Serait-il donc possible que Rimbaud, en
1874, ait encore l’espoir, comme dans
la lettre du voyant, que sa pensée, « énormité devenant
norme, absorbée par tous », « se rassemble et remonte dans les
masses » ? C'est ce qui ressort, d'une manière ou
d'une autre de chacun des poèmes de la série Jeunesse. Dans
Jeunesse II, le poète semble placer tous ses espoirs dans
l'avènement d'un sujet collectif, au terme duquel "tes calculs" et
"tes impatiences" "ne sont plus que votre danse et votre voix",
"double événement d'invention et de succès" grâce à quoi, désormais,
"la force et le droit" (attributs par définition du Souverain)
"réfléchissent" (reflètent) "la danse et la voix" : la poésie, mais
la poésie comme pratique d'invention collective et chorale "en
l'humanité fraternelle et discrète par l'univers sans images"
("discrète" au sens mathématique : quantité constituée d'unités
séparées, indépendantes, premier sens donné par Littré).
Jeunesse III, pareillement, en appelle à "un choeur, pour calmer
l'impuissance et l'absence". Enfin, dans Jeunesse IV, le
poète s'exhorte à un "travail" exploitant "toutes les possibilités
harmoniques et architecturales", suscitant l'apparition d'"êtres
parfaits, imprévus". Les sympathies fouriéristes
et plus généralement utopistes, de l'auteur des Illuminations
ne pouvaient pas être plus clairement réaffirmées.
Cependant, comme l'écrit Jules Andrieu dans Philosophie et
morale (édition de L'École mutuelle, 1867, p.98-99) :
"Il ne s'agit pas d'imaginer [...], il s’agit de [...]
transformer l’homme moderne, ce demi-barbare, en homme véritablement
harmonique.

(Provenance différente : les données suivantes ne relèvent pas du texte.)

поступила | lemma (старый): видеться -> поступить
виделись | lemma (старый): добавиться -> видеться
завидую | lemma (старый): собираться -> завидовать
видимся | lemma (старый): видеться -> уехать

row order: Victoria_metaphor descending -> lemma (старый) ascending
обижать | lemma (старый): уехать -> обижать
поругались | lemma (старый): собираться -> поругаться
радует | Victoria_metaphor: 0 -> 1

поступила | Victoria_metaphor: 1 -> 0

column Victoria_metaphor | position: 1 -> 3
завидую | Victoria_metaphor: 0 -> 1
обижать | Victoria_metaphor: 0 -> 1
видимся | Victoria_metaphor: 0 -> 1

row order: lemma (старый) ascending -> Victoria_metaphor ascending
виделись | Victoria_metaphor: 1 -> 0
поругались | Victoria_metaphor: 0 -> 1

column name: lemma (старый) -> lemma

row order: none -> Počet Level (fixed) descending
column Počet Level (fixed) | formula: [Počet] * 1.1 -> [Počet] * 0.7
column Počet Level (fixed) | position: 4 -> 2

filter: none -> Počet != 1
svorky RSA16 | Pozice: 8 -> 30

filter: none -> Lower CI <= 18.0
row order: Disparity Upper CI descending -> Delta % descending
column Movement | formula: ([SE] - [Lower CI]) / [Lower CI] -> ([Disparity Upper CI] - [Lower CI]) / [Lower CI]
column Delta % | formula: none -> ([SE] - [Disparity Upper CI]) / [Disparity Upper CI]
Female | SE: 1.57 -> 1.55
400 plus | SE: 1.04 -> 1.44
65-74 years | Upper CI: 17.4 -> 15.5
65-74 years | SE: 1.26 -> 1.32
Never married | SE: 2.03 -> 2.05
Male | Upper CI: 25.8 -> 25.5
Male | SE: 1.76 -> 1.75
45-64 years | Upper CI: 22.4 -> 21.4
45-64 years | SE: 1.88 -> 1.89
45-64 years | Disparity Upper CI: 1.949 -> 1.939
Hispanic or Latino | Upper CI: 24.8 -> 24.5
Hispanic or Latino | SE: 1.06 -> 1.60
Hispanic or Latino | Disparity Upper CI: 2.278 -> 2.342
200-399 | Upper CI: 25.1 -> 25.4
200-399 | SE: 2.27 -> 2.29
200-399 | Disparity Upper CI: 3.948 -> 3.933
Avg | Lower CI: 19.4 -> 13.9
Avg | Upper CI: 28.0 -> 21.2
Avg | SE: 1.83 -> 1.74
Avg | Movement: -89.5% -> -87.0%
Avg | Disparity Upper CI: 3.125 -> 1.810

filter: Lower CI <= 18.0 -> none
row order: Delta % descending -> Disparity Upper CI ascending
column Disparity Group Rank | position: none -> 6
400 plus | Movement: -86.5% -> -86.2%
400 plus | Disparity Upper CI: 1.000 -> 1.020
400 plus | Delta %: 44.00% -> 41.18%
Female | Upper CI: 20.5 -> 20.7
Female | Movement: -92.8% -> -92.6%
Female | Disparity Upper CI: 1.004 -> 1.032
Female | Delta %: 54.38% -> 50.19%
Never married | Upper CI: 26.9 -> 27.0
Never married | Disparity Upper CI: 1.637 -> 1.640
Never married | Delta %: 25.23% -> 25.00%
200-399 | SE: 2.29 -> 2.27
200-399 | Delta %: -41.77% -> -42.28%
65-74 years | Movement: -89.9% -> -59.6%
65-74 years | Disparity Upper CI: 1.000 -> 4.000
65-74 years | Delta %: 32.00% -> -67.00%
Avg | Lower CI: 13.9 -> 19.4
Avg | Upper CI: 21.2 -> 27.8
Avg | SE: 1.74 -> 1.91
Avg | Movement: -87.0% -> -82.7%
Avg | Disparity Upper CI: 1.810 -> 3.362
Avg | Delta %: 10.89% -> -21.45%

Fourier a signalé le but, sinon les moyens." Et, après
l'écrasement de la Commune, les moyens se sont singulièrement
atrophiés. Du "double événement d'invention et de succès" célébré
par Rimbaud dans Jeunesse II, le premier semble davantage à
sa portée que le second. D'où peut-être Solde !
Le deuxième alinéa
C'est Pierre Brunel, me semble-t-il, dans son livre
de 2004, qui dessine l'interprétation la plus complète et cohérente
du poème, sans être
convaincant. Il voit dans le premier alinéa l'évocation d'"un
dimanche de l'enfance". Dans la maison familiale où résonne encore
l'écho de la messe, le poète se livre à des visitations qui
n'ont "plus
rien de religieux" (à ses "souvenirs" et à 'la
séance des rythmes"). Les calculs mis de côté signifieraient
selon lui le "répit" dominical que s'autorise l'écolier dans ses
"ambitions ordinaires". Dans le second alinéa, "une giclée
d'images" évoque l'entreprise du
voyant. Mais, pour l'auteur des Illuminations,
cette alchimie du verbe est dépassée et c'est la raison pour
laquelle les visions du §2 sont si "déceptives". L'heure n'est plus
à la "voyance", à la dispersion, mais à la construction d'une
"œuvre" ("qui se rassemble ...").
Cette interprétation se heurte à un
obstacle majeur : le long §2 entre tirets n'a rien d'un mémorial de
la
"voyance" ni d'une inventaire de "visions". Il semblerait plutôt développer ce que le § précédent
appelle "la visite des souvenirs" et correspondre à la poétique
exposée dans Jeunesse IV : "Ta mémoire et tes sens ne seront
que la nourriture de ton impulsion créatrice". Les "petits enfants
[qui] étouffent des malédictions le long des rivières" ne sont pas
pour Rimbaud une "hallucination" mais un souvenir transposé de sa
propre enfance, disons : une élaboration fantasmatique d'un des
souvenirs cuisants de son enfance. Deux femmes de drame au moins encombrent sa mémoire : Mathilde et sa mère. C'est plutôt cette seconde qu'on
devine derrière le pluriel : "des abandons improbables". Jean-Luc
Steinmetz propose pertinemment (mais avec un peu d'exagération quand
même) de rapprocher ce §2 de Dimanche "du poème Mémoire
dont il semble une « version »". Les "desperadoes" sont des
personnages auxquels l'auteur d'Une saison en enfer
s'identifie à plusieurs reprises. Quant à l'ivresse et aux
blessures, l'une et les autres appartiennent aussi à son expérience
intime. Enfin, comme le dit André Guyaux, le cheval qui détale "est
un événement qui peut être plus immédiat, plus proche du présent
actuel et du réel que les événements qui, dans la suite, ont la
saveur du phantasme et du mélodrame". Nous dirons que la scène
du cheval détalant "sur le turf suburbain" relève plutôt des "sens" que de la "mémoire".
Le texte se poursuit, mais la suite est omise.